I have been obsessed with mathematics for years now.
I read an interview recently with an Oxford maths professor. He said that he remembered as a young boy how he used to look a maths books and how, instead of feeling "fear" like many might feel, he felt a great yearning. He felt "I don't understand any of that, but I am going to understand it."
I also feel a great yearning when I look at maths books, but also despair, because I feel I've missed my chance. I spent three years at university doing a maths degree, which I wasted, and my obsession only really started to develop after I'd left.
I think I felt the "fear" at the time. This was partly inspired by memories of difficult maths lessons at school, where the teacher would talk at us for half an hour, then get us to answer questions for the next half hour while he went round peering over people's shoulders. I know now that it wasn't the maths that was the problem; it was Asperger's, and my difficulties with being "lectured" at and pressurised.
I was obsessed with maths as a very young kid. I was top in maths in every school I was at up till the age of 15, when the work actually became challenging, and my obsession waned.
I still find it hard to accept that I wasted the opportunity university gave me. It's more comforting to tell myself that things really couldn't have turned out differently, because the way I was back then couldn't be helped.
I hated university. I felt totally isolated. I have no friends now though, and it doesn't really bother me, so I don't know why it bothered me back then.
For years now I've let my parents influence just about every decision I've made in my life, and for years (as my AS remained undiagnosed) my parents laboured under the illusion that I was basically a normal guy suffering from prolonged teenage angst. My parents wanted me to study maths so I would become a City number cruncher. Then, as they imagined, all the rest would follow: wife, 2.4 children, etc. I never felt that I was normal, and I never felt they accepted me for who I really was, which contributed to my demotivation. The truth is, at the age of 18, I didn't want to think about work, and I wasn't confident I'd ever be able to land any sort of job whatsoever.
Eventually, though, I did become a City number cruncher. I only lasted one and a half years before getting the sack.

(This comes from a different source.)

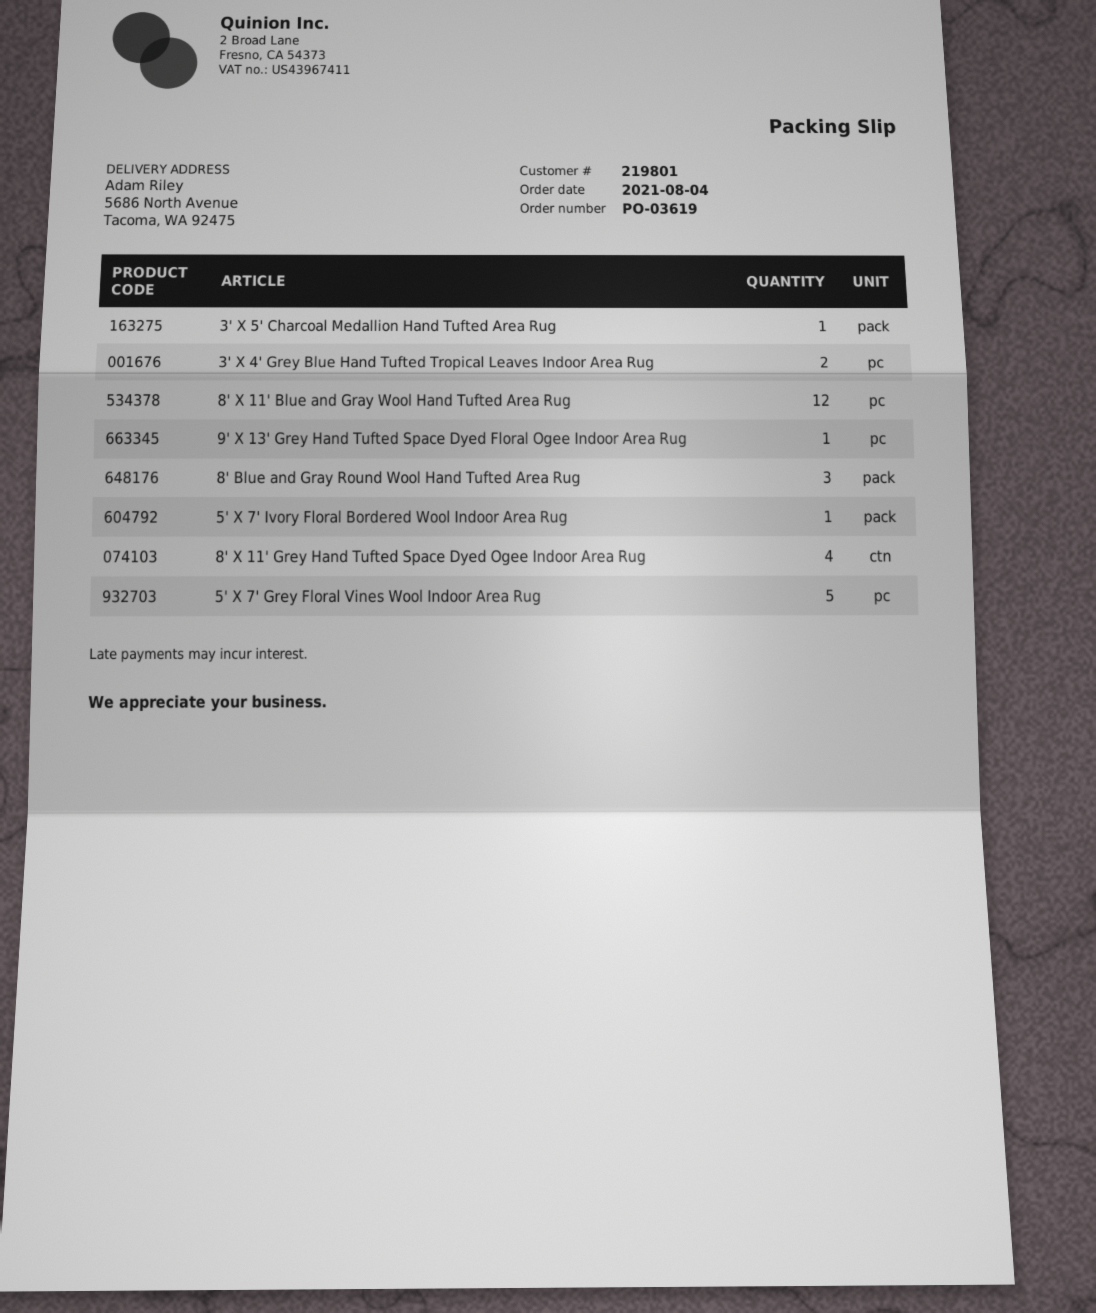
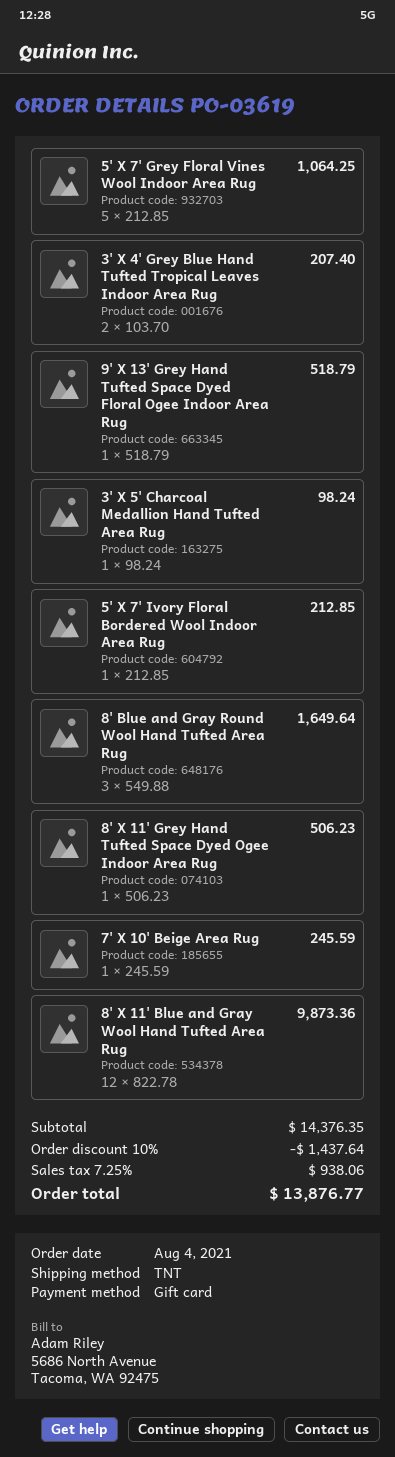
8' X 11' Grey Hand Tufted Space Dyed Ogee Indoor Area Rug: 4 -> 1
7' X 10' Beige Area Rug: none -> 1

I hated every minute of it.
Despite my conservative views and my respect for professional integrity, I have no interest nor skill in business administration, management, consultancy or salesmanship.
In recent years I've lost interest in just about all of the trivia that used to entertain me when I should have been doing my homework, e.g., pop music, movies, magazine, literature (not that I was ever particularly into literature).
I've also abandoned all the vague ideas I had soon after leaving school about teaching in Africa, going bungee jumping in New Zealand, and all the rest of it.
Travel, friends, relationships, clothes, food: none of these things interest me anymore.
I like to get out of London every now and then and visit the countryside, but that's about it.
All that really interests me now is the only thing I was ever really any good at - apart from football - namely maths (and related ways of thinking, e.g., chess). You just have to look at the popularity (at least in the UK) of Sudoku to see that there are many people attracted to problem-solving.
I think the closest I can get to realistically making a career out of problem-solving is computer programming, which I am studying and enjoying.
But even the "languages" of computer programming and chess (and especially Sudoku!) seem somewhat arbitrary and ugly compared to the perfect language of maths!
I wonder what my old friends would say if they could read all this. Probably, "get laid, you loser!"
Last edited by Klytus on 10 Dec 2005, 3:58 pm, edited 1 time in total.